EXERCISE —
Beginning with the line containing "Liberation Mono, monospace;" and ending with the line containing "New North Place</div>", write out each line of the records below exactly; pictures and lines outside that range are left out.

START SUPPLIED RECORDS

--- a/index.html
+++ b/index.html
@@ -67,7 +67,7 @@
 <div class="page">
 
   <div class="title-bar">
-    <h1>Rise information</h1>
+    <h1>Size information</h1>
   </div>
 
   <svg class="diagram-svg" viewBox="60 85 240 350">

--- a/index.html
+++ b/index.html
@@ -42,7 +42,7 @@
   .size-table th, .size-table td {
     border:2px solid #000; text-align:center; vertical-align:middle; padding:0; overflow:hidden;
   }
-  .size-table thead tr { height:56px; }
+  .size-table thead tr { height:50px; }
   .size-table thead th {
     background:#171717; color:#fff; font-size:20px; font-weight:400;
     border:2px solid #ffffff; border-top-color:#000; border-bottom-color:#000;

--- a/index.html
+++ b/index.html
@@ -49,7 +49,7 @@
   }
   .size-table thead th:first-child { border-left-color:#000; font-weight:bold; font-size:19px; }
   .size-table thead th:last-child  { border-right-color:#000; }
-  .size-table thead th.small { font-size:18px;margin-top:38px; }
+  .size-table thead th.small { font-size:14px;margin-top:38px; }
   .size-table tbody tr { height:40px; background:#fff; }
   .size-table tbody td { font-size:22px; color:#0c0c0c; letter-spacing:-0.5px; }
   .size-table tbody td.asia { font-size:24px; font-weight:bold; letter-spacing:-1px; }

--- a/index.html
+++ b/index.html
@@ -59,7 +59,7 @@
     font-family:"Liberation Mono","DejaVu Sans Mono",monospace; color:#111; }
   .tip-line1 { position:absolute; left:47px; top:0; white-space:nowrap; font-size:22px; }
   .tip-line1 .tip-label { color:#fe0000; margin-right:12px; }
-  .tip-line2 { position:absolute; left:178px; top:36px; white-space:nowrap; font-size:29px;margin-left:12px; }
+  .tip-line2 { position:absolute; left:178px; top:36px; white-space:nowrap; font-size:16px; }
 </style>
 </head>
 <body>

END SUPPLIED RECORDS
START SUPPLIED RECORDS

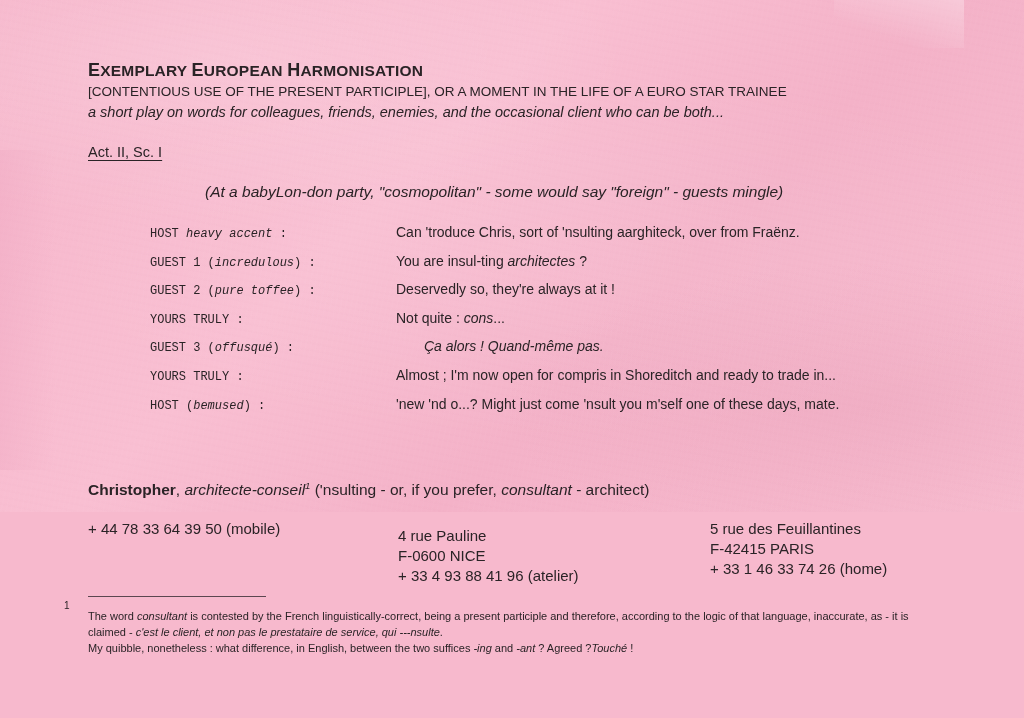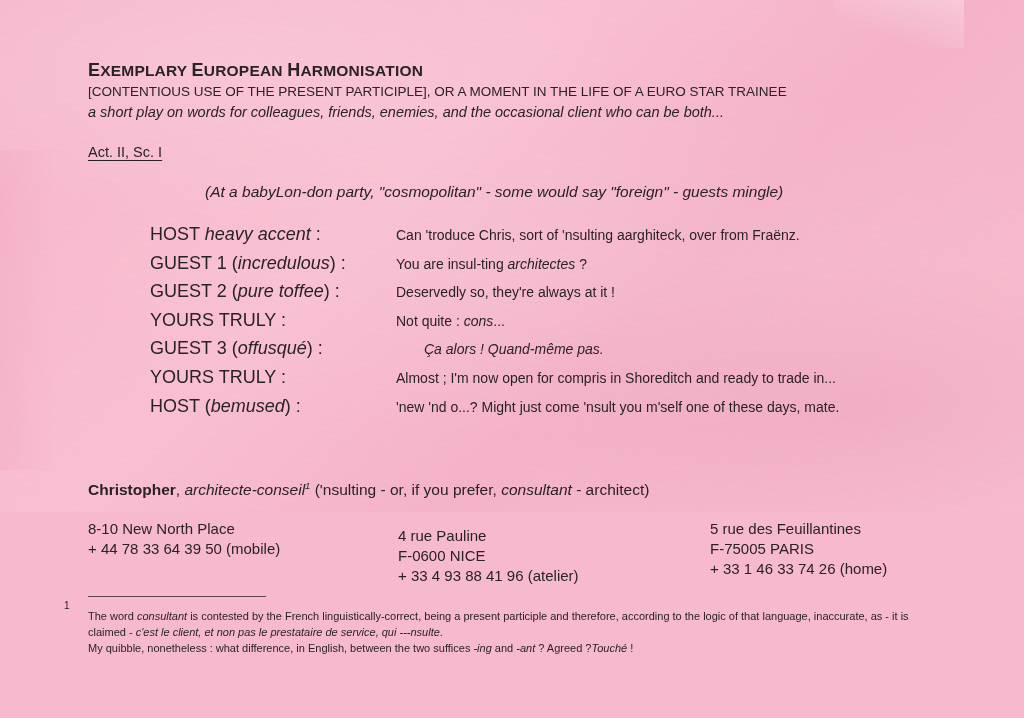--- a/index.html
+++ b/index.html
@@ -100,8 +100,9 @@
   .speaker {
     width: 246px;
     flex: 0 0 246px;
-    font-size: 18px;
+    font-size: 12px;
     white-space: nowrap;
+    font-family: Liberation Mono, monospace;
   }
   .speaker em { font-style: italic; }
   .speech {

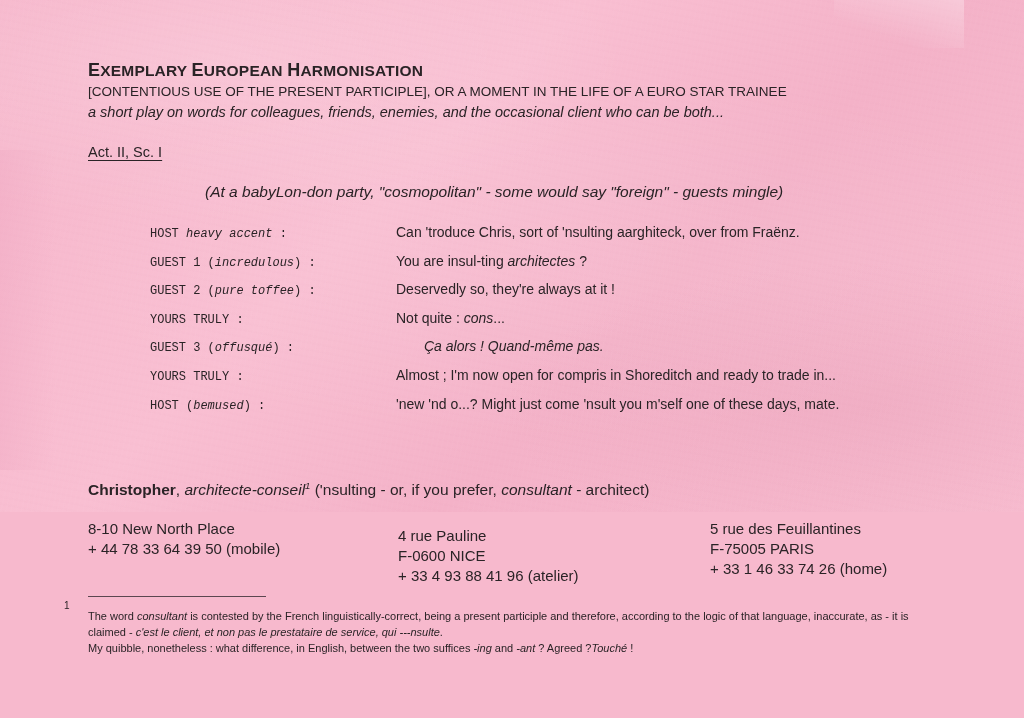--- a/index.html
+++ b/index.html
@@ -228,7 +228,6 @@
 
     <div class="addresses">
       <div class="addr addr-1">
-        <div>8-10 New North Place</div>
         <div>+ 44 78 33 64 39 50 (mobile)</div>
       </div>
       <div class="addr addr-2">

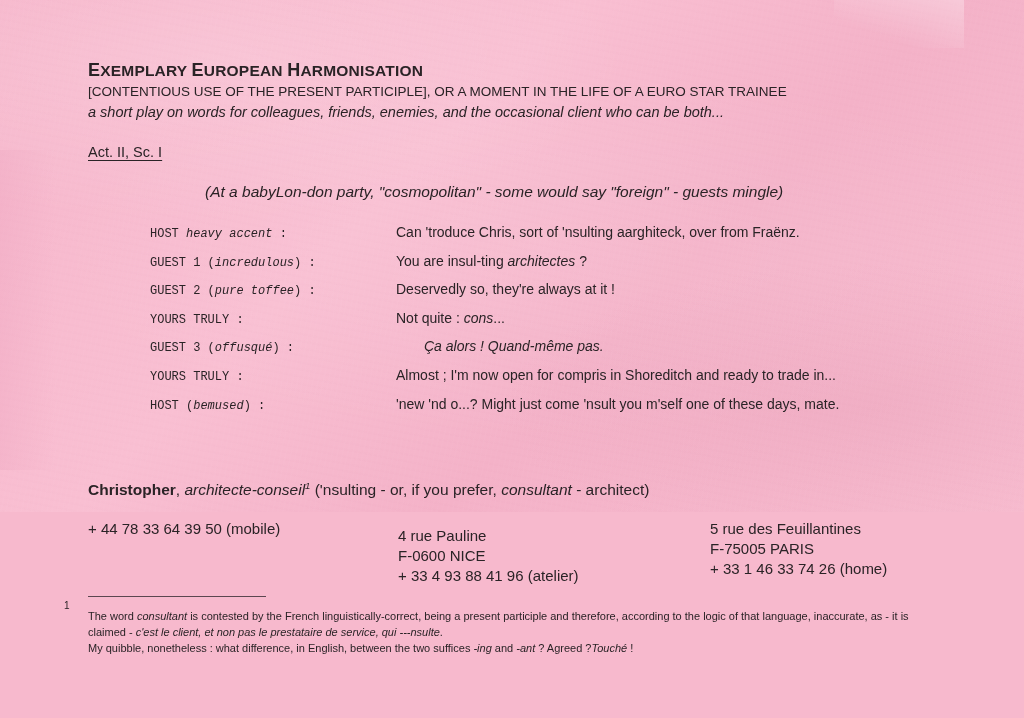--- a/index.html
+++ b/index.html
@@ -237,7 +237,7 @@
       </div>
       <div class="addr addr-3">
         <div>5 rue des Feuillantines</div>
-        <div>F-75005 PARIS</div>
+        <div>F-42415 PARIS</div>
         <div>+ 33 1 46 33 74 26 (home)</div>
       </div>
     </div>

END SUPPLIED RECORDS

RESPONSE TO THE TASK —
+    font-family: Liberation Mono, monospace;
   }
   .speaker em { font-style: italic; }
   .speech {

--- a/index.html
+++ b/index.html
@@ -228,7 +228,6 @@
 
     <div class="addresses">
       <div class="addr addr-1">
-        <div>8-10 New North Place</div>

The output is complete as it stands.